(Records from a collection)
_ _ _ _

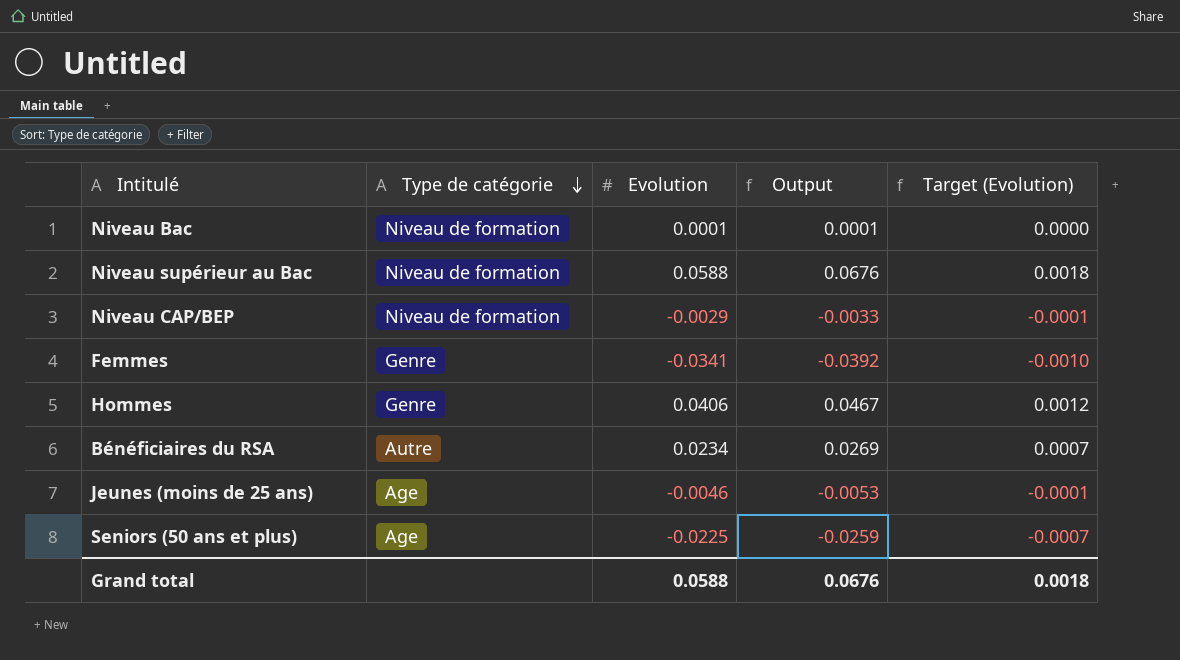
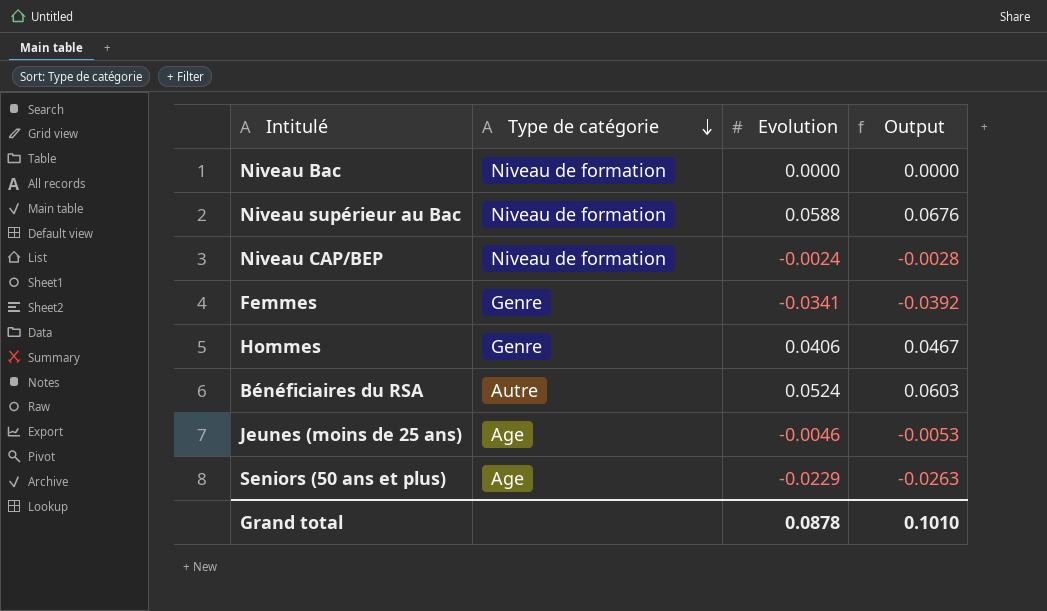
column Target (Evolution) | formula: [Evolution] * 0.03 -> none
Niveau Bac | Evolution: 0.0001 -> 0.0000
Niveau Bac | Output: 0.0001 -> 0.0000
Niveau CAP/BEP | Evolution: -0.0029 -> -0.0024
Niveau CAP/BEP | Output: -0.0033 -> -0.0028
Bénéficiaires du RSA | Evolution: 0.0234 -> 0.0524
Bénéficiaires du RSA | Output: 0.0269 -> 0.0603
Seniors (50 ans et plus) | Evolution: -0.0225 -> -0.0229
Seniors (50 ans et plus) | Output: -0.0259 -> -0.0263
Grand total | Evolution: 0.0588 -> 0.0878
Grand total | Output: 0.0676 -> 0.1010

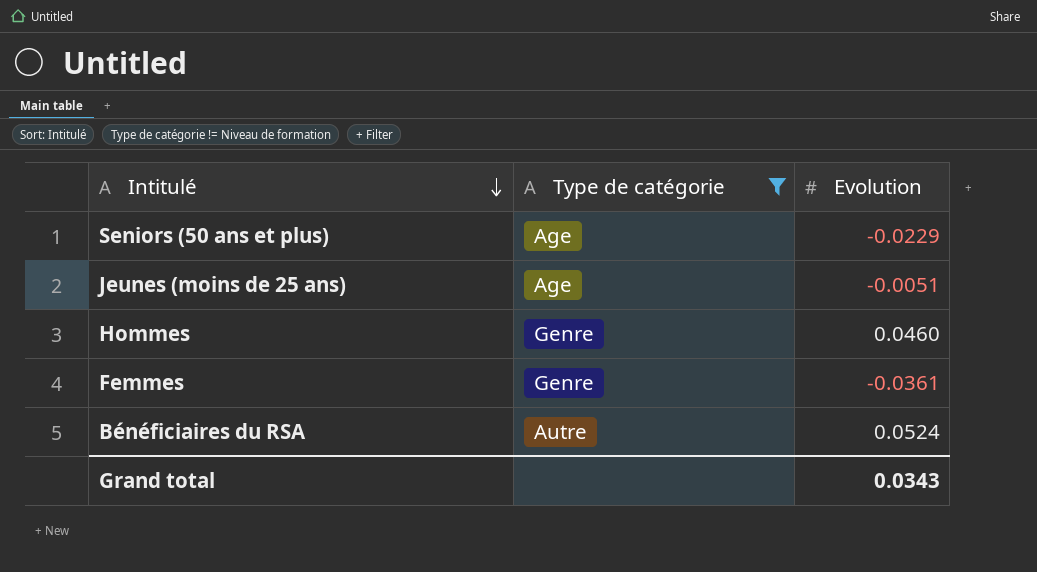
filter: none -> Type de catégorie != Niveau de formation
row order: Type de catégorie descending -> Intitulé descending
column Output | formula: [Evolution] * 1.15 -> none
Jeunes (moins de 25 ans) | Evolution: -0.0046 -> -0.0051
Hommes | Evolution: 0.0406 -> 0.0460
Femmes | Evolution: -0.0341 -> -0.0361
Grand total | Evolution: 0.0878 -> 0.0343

_ _ _ _

» **What needs to be done**:
Print the lines from the line with "Niveau Bac | Evolution: 0.0001 -> 0.0000" to the end of the data above. Include both ends, exclude the pictures, and add nothing else.

» **Your response**:
Niveau Bac | Evolution: 0.0001 -> 0.0000
Niveau Bac | Output: 0.0001 -> 0.0000
Niveau CAP/BEP | Evolution: -0.0029 -> -0.0024
Niveau CAP/BEP | Output: -0.0033 -> -0.0028
Bénéficiaires du RSA | Evolution: 0.0234 -> 0.0524
Bénéficiaires du RSA | Output: 0.0269 -> 0.0603
Seniors (50 ans et plus) | Evolution: -0.0225 -> -0.0229
Seniors (50 ans et plus) | Output: -0.0259 -> -0.0263
Grand total | Evolution: 0.0588 -> 0.0878
Grand total | Output: 0.0676 -> 0.1010

filter: none -> Type de catégorie != Niveau de formation
row order: Type de catégorie descending -> Intitulé descending
column Output | formula: [Evolution] * 1.15 -> none
Jeunes (moins de 25 ans) | Evolution: -0.0046 -> -0.0051
Hommes | Evolution: 0.0406 -> 0.0460
Femmes | Evolution: -0.0341 -> -0.0361
Grand total | Evolution: 0.0878 -> 0.0343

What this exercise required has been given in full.